The case for imposing austerity on ordinary Britons – already as flimsy as Lululemon’s latest yoga pant - got a whole lot flimsier last weekend with the publication of the Sunday Times Rich List.

The annual release of the list presumably allows ordinary Britons a moment’s diversion from their struggling lives to celebrate the richest living among them – a throng of mostly foreign billionaires whose only obvious attachment to Britain is the exceptionally low tax rates the UK offers wealthy foreigners.

Most Britons would probably be surprised to learn that the Rich List actually downplays the size of the fortunes of Britain’s 200 richest people, who have a combined wealth of £318 billion this year.

Since the Rich List is based on publicly available data – and therefore doesn’t count most of the assets hidden in tax havens (estimated to be some £32 trillion worldwide) – it vastly understates the fortunes of Britain’s wealthiest.
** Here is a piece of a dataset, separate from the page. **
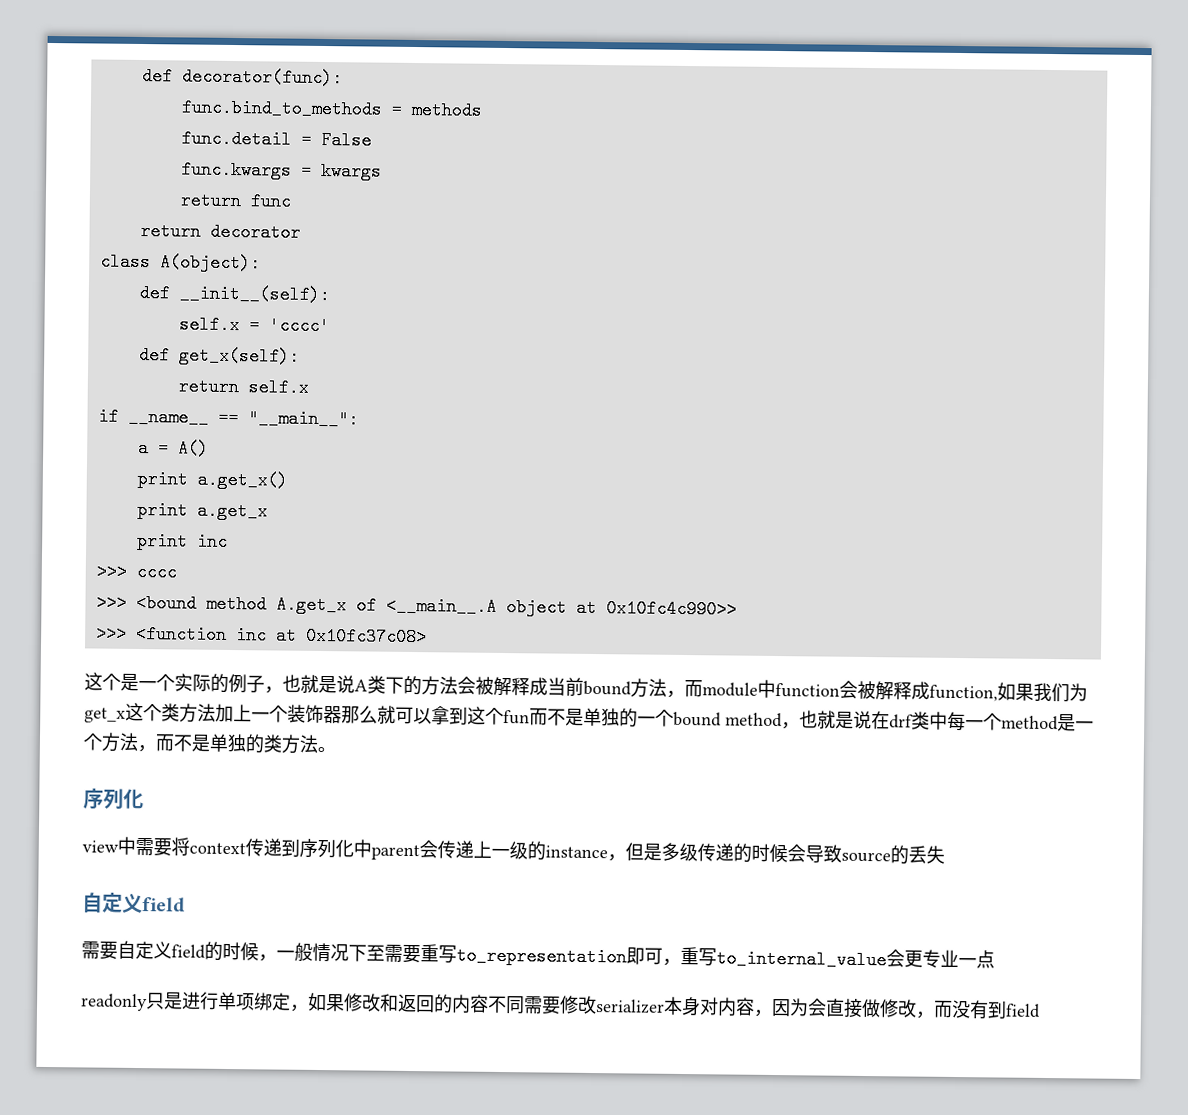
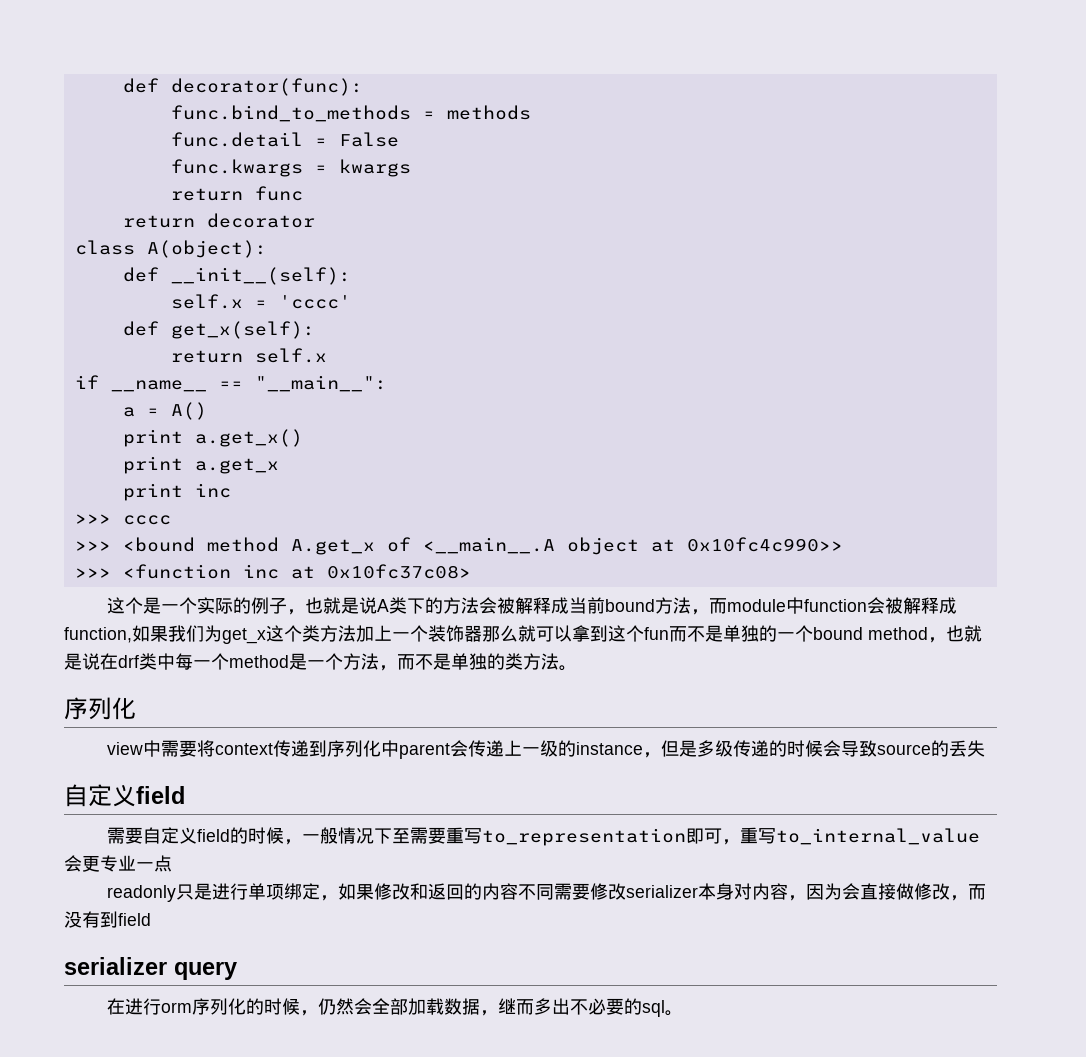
(1041, 1010) none -> [64,957,237,980] [106,998,683,1017] // serializer query // 在进行orm序列化的时候，仍然会全部加载数据，继而多出不必要的sql。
Interestingly, the man who tops this year’s list, Russian tycoon Alisher Usmanov, worth £13.3 billion, recently consolidated his assets in the British Virgin Islands – one of the tax havens at the epicentre of the spectacular recent release of secret documents detailing offshore accounts held by thousands of individuals and corporations around the world.
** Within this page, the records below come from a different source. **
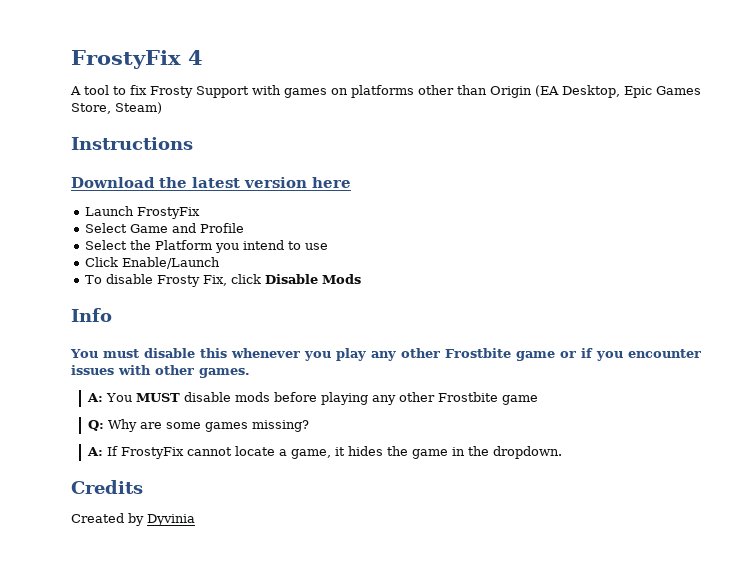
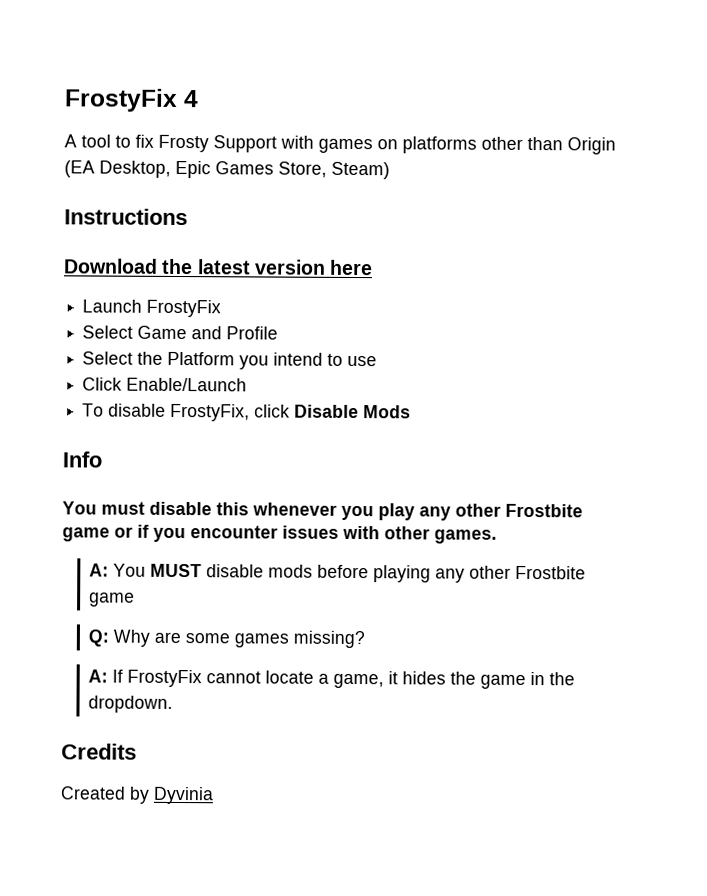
[157,275,228,287] Frosty Fix, -> [170,403,251,422] FrostyFix,

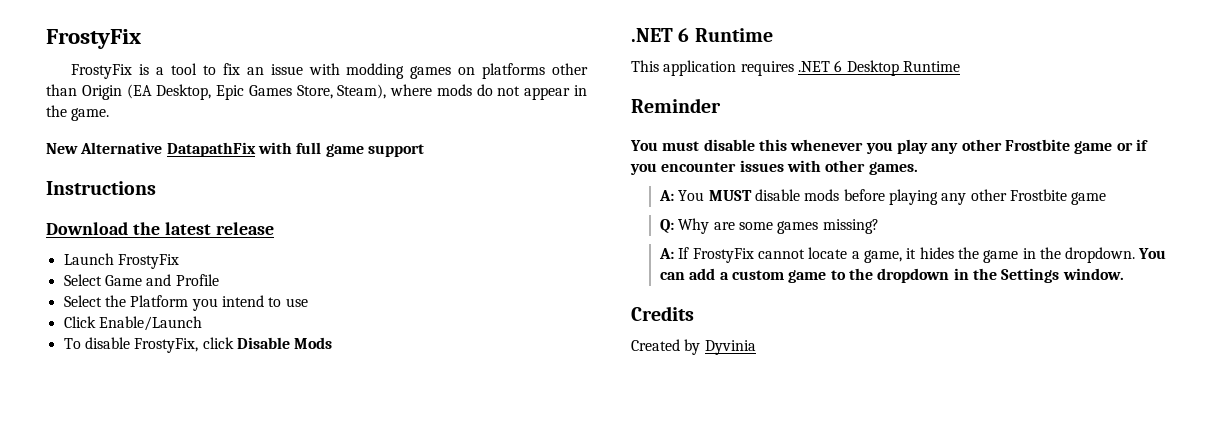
[64,88,199,112] [64,134,314,153] FrostyFix 4 // A tool to fix Frosty Support with -> [46,29,141,49] [71,63,405,79] FrostyFix // FrostyFix is a tool to fix an issue with modding
[331,161,390,180] Steam) -> [337,84,587,100] [46,105,110,121] [46,142,424,157] Steam), where mods do not appear in the game. // New Alternative DatapathFix with full game support
[253,259,374,276] version here -> [215,222,274,235] release
[62,451,102,468] Info -> [631,28,773,42] [631,60,960,76] [631,98,721,113] .NET 6 Runtime // This application requires .NET 6 Desktop Runtime // Reminder
(174, 704) none -> [1138,248,1167,259] [660,268,1124,283] You can add a custom game to the dropdown in the Settings window.

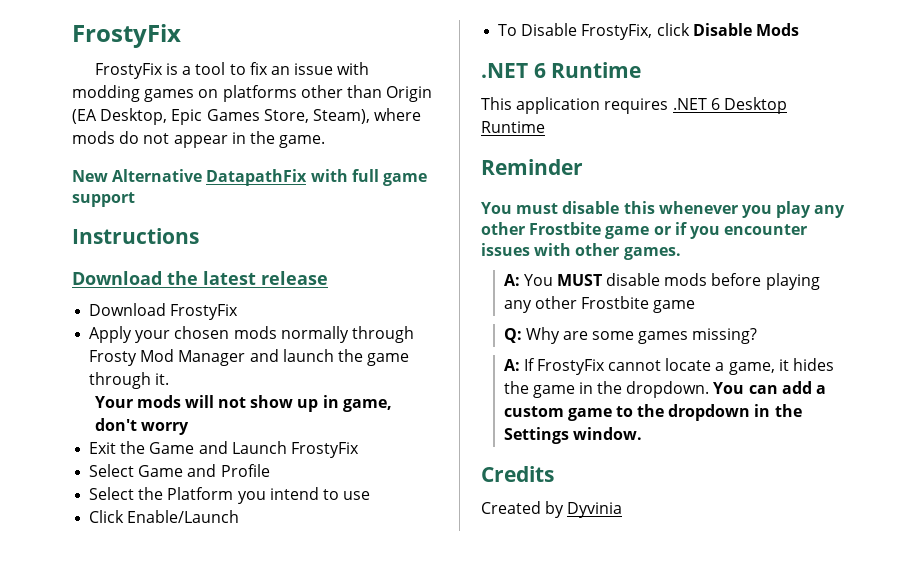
(274, 228) none -> [89,303,239,320] [89,326,414,343] [89,349,410,366] [89,372,170,389] [94,395,392,412] [94,418,189,435] [89,441,228,454] Download FrostyFix // Apply your chosen mods normally through Frosty Mod Manager and launch the game through it. // Your mods will not show up in game, don't worry // Exit the Game and
[84,337,130,349] disable -> [521,23,578,36] Disable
While the Rich List might stir resentment in some disgruntled types, others - including Rich List author Philip Beresford - see it as a healthy reminder of the virtues of Thatcherism.

Beresford told the BBC that while the list had been mostly made up of landed aristocrats when it was launched in 1989, today it is dominated by “self-made” billionaires – a development he attributed to Thatcher’s legacy.

This seems like a bit of a stretch. Certainly the list provides little support for the contention that Thatcherism created an entrepreneurial culture in Britain, since virtually all the big dogs made their fortunes elsewhere, notably in Russia, India and Pakistan. Usmanov, for instance, acquired his key metal and mining assets in Russia after its frenzied privatization binge.

Indeed, far from being “wealth creators” in today’s alleged “meritocracy,” the Rich List abounds with characters who’ve mostly managed to capture wealth already created by others.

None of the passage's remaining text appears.